EXERCISE AIM
Reproduce the data in full, exactly as it appears.

*** SUPPLIED MATERIAL ***

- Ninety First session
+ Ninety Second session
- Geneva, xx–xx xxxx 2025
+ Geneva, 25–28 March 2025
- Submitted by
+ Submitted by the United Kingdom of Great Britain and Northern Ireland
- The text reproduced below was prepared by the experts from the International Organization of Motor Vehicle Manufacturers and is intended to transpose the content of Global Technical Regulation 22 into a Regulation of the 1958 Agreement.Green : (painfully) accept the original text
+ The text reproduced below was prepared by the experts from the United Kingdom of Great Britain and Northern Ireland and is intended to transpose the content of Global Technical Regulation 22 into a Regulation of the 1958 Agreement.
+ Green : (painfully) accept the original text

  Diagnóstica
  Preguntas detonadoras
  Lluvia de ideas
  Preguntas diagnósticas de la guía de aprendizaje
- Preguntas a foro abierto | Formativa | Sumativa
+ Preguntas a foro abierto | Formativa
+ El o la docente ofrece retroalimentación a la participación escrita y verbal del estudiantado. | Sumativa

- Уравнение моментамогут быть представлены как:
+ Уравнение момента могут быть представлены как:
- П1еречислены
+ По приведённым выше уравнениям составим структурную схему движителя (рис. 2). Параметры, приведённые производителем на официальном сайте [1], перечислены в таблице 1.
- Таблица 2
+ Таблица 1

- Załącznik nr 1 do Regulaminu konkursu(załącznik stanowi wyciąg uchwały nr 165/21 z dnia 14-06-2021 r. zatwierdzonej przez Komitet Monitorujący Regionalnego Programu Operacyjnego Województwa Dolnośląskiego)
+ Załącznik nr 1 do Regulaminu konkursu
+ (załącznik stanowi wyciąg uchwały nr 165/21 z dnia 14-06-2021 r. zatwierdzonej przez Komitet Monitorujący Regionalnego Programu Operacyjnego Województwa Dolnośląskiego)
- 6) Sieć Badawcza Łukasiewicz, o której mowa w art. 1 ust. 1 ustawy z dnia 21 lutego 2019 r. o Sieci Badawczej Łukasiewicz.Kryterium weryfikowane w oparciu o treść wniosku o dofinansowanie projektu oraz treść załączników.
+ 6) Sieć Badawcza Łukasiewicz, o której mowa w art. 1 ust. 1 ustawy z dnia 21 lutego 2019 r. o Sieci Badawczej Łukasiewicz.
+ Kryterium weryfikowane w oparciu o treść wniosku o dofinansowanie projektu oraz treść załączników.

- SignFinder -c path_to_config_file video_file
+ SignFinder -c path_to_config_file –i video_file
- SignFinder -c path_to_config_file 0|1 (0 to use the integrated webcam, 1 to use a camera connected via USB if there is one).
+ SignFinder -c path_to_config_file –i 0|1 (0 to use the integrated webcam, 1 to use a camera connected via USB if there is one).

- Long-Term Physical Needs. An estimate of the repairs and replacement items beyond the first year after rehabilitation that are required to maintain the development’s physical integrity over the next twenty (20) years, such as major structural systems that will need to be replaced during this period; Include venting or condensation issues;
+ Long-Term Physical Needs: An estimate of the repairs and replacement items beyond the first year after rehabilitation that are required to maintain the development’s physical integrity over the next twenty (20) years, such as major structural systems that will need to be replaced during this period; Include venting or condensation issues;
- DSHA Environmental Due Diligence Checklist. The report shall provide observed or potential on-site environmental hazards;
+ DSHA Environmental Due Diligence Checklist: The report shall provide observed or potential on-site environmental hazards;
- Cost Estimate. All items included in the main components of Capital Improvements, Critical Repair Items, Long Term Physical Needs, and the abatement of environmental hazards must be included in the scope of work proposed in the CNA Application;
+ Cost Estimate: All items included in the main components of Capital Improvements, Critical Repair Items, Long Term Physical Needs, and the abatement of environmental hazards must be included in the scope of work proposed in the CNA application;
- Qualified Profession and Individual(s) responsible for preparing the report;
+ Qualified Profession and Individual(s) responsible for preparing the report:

***

EXERCISE OUTPUT
- Ninety First session
+ Ninety Second session
- Geneva, xx–xx xxxx 2025
+ Geneva, 25–28 March 2025
- Submitted by
+ Submitted by the United Kingdom of Great Britain and Northern Ireland
- The text reproduced below was prepared by the experts from the International Organization of Motor Vehicle Manufacturers and is intended to transpose the content of Global Technical Regulation 22 into a Regulation of the 1958 Agreement.Green : (painfully) accept the original text
+ The text reproduced below was prepared by the experts from the United Kingdom of Great Britain and Northern Ireland and is intended to transpose the content of Global Technical Regulation 22 into a Regulation of the 1958 Agreement.
+ Green : (painfully) accept the original text

  Diagnóstica
  Preguntas detonadoras
  Lluvia de ideas
  Preguntas diagnósticas de la guía de aprendizaje
- Preguntas a foro abierto | Formativa | Sumativa
+ Preguntas a foro abierto | Formativa
+ El o la docente ofrece retroalimentación a la participación escrita y verbal del estudiantado. | Sumativa

- Уравнение моментамогут быть представлены как:
+ Уравнение момента могут быть представлены как:
- П1еречислены
+ По приведённым выше уравнениям составим структурную схему движителя (рис. 2). Параметры, приведённые производителем на официальном сайте [1], перечислены в таблице 1.
- Таблица 2
+ Таблица 1

- Załącznik nr 1 do Regulaminu konkursu(załącznik stanowi wyciąg uchwały nr 165/21 z dnia 14-06-2021 r. zatwierdzonej przez Komitet Monitorujący Regionalnego Programu Operacyjnego Województwa Dolnośląskiego)
+ Załącznik nr 1 do Regulaminu konkursu
+ (załącznik stanowi wyciąg uchwały nr 165/21 z dnia 14-06-2021 r. zatwierdzonej przez Komitet Monitorujący Regionalnego Programu Operacyjnego Województwa Dolnośląskiego)
- 6) Sieć Badawcza Łukasiewicz, o której mowa w art. 1 ust. 1 ustawy z dnia 21 lutego 2019 r. o Sieci Badawczej Łukasiewicz.Kryterium weryfikowane w oparciu o treść wniosku o dofinansowanie projektu oraz treść załączników.
+ 6) Sieć Badawcza Łukasiewicz, o której mowa w art. 1 ust. 1 ustawy z dnia 21 lutego 2019 r. o Sieci Badawczej Łukasiewicz.
+ Kryterium weryfikowane w oparciu o treść wniosku o dofinansowanie projektu oraz treść załączników.

- SignFinder -c path_to_config_file video_file
+ SignFinder -c path_to_config_file –i video_file
- SignFinder -c path_to_config_file 0|1 (0 to use the integrated webcam, 1 to use a camera connected via USB if there is one).
+ SignFinder -c path_to_config_file –i 0|1 (0 to use the integrated webcam, 1 to use a camera connected via USB if there is one).

- Long-Term Physical Needs. An estimate of the repairs and replacement items beyond the first year after rehabilitation that are required to maintain the development’s physical integrity over the next twenty (20) years, such as major structural systems that will need to be replaced during this period; Include venting or condensation issues;
+ Long-Term Physical Needs: An estimate of the repairs and replacement items beyond the first year after rehabilitation that are required to maintain the development’s physical integrity over the next twenty (20) years, such as major structural systems that will need to be replaced during this period; Include venting or condensation issues;
- DSHA Environmental Due Diligence Checklist. The report shall provide observed or potential on-site environmental hazards;
+ DSHA Environmental Due Diligence Checklist: The report shall provide observed or potential on-site environmental hazards;
- Cost Estimate. All items included in the main components of Capital Improvements, Critical Repair Items, Long Term Physical Needs, and the abatement of environmental hazards must be included in the scope of work proposed in the CNA Application;
+ Cost Estimate: All items included in the main components of Capital Improvements, Critical Repair Items, Long Term Physical Needs, and the abatement of environmental hazards must be included in the scope of work proposed in the CNA application;
- Qualified Profession and Individual(s) responsible for preparing the report;
+ Qualified Profession and Individual(s) responsible for preparing the report:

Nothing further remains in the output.